In July, former Panamanian dictator Manuel Noriega sued Activision Blizzard, the maker of the popular game “Call of Duty,” in a California Superior Court. In the complaint, Noriega claims Activision misappropriated his likeness and portrayed him as “a kidnapper, murderer and enemy of the state.” While Noriega resides in a Panamanian prison for, among other things, money laundering and murder, the game suggests he is “the culprit of numerous fictional heinous crimes.” The complaint also lists violations of the right of publicity, unjust enrichment, and unfair business practices and seeks unspecified damages.
Under California Civil Code §3344, it is a violation to use a person’s likeness in products without consent. Violators are liable for actual damages sustained and “any profits from the unauthorized use that are attributable to the use.”
Former New York Mayor Rudy Giuliani is one of the attorneys representing Activision and, on September 22, the defense filed a special motion to strike under California’s Ant-SLAPP statute – California Code of Civil Procedure §425.16, which insulates a defendant who has been sued for free speech. In particular, the defense maintains that were Noriega to succeed, it would hinder numerous artists and writers from being able to utilize historical figures in their creative works.

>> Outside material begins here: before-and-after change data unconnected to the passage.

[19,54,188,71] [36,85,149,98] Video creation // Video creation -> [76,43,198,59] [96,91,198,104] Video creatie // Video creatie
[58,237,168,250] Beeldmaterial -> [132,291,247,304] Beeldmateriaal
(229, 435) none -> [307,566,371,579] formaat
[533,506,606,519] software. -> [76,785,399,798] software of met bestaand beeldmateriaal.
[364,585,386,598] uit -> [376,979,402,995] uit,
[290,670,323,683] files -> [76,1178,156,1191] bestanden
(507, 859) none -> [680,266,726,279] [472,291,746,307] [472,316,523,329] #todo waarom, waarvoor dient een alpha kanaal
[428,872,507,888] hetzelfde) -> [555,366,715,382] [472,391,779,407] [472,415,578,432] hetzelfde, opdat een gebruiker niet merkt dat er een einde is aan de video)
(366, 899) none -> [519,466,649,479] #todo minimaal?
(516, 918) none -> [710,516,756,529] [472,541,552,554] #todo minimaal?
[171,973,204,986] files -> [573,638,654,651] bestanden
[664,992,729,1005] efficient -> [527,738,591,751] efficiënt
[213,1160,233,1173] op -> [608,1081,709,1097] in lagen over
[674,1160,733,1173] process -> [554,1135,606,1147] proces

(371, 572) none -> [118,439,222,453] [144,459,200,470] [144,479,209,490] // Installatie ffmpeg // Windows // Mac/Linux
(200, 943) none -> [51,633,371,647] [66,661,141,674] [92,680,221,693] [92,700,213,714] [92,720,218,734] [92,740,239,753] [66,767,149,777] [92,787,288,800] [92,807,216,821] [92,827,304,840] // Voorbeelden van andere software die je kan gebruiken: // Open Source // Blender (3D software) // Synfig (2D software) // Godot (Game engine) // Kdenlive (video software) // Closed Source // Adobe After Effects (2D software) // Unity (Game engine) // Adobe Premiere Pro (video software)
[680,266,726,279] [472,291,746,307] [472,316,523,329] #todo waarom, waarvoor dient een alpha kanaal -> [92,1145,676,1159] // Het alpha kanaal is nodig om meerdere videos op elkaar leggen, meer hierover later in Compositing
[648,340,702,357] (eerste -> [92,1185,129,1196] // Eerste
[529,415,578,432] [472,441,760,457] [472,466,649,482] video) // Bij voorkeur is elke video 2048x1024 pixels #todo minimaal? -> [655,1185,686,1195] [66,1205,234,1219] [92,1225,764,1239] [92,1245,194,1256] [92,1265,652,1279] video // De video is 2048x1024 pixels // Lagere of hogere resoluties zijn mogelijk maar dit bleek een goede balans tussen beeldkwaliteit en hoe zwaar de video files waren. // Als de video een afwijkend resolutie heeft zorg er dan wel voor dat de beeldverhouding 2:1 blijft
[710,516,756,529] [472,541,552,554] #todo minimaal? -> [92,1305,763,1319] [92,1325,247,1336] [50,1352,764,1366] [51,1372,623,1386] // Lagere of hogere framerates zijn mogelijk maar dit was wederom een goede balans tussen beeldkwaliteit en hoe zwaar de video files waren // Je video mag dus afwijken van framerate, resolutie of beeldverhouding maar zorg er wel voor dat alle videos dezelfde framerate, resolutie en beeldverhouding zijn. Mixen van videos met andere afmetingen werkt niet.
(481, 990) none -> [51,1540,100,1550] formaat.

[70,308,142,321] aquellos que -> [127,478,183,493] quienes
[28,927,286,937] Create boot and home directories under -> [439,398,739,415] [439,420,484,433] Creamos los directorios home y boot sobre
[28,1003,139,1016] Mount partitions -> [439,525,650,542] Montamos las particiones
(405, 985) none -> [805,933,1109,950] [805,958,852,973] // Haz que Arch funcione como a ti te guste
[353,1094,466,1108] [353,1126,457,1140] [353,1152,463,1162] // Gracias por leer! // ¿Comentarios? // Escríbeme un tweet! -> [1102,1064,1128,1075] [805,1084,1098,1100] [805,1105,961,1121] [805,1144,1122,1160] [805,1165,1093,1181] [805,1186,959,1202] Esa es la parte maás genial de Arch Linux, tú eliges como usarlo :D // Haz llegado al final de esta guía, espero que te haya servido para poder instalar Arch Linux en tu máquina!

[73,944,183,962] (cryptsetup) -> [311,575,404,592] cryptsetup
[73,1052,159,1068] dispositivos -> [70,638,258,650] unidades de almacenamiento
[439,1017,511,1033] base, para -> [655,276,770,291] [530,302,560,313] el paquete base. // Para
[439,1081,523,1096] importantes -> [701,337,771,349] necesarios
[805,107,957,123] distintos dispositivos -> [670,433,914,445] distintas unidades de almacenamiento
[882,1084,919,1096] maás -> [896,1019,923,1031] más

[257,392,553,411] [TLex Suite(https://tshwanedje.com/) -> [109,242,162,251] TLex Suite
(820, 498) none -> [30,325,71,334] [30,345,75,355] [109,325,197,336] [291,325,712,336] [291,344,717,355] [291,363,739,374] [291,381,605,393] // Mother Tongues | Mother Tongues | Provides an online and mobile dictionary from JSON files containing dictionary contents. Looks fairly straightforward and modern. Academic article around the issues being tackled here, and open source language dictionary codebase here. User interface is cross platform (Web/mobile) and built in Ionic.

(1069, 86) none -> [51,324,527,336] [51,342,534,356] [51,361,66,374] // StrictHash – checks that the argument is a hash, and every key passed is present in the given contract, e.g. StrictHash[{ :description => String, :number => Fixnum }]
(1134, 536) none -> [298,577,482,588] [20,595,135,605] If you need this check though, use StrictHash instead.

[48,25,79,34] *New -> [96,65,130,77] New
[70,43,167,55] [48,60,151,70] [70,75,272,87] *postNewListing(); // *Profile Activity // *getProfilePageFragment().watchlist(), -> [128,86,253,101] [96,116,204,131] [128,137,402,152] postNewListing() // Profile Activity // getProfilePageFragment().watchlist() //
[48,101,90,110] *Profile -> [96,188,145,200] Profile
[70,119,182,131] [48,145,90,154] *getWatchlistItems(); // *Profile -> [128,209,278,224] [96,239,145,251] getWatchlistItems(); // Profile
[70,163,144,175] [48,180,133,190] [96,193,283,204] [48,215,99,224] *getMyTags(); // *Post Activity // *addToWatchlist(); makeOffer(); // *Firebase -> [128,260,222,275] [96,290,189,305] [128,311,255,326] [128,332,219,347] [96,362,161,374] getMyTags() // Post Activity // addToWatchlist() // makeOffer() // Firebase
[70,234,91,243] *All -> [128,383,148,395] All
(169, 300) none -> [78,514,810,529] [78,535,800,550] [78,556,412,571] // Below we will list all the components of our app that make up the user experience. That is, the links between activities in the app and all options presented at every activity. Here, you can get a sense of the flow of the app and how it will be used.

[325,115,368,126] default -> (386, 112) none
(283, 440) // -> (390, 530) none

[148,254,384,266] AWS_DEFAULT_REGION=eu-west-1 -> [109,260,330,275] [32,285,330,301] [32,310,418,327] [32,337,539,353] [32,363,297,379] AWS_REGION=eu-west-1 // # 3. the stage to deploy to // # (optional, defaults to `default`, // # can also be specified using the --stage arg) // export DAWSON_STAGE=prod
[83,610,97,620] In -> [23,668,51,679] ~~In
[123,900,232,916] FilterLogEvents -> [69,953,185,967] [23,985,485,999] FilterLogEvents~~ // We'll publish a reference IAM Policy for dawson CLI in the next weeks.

Noriega’s suit comes on the heels of an action Lindsay Lohan filed in New York against Take-Two Interactive and Rockstar Games, the makers of “Grand Theft Auto V.” In the June complaint, Lohan alleges the defendants used “her image, likeness, clothing, [and] outfits” and that the “Lacey Jonas” character plot line tracks Lohan’s real life events. Portions of the game take place at Chateau Marmont, an LA hotspot Lohan and other celebrities frequent – though Lohan was banned for failing to pay a $46,000 bill.
Based on these alleged similarities, Lohan sued for violation of her right of privacy under New York Civil Rights Law § 51. (In New York, there is no common law right of publicity.) To prevail, Lohan must prove the defendants used her name, picture, or voice for advertising purposes within the state of New York without consent. In August, the game makers filed a motion to dismiss and requested sanctions asserting Lohan’s claims are frivolous.
These are not the first instances of “celebrities” suing a video game maker for using his or her image without permission. In 2012, No Doubt, a popular rock bank, settled with Activision when the company allegedly used its likeness in the video game “Band Hero.” Earlier this year, Electronic Arts, another video game maker, settled two lawsuits with former NCAA athletes for $60 million following an appeals court determination that a video game maker has no right to use their likeness without permission or compensation. More than 100,000 athletes were estimated to share in the proceeds.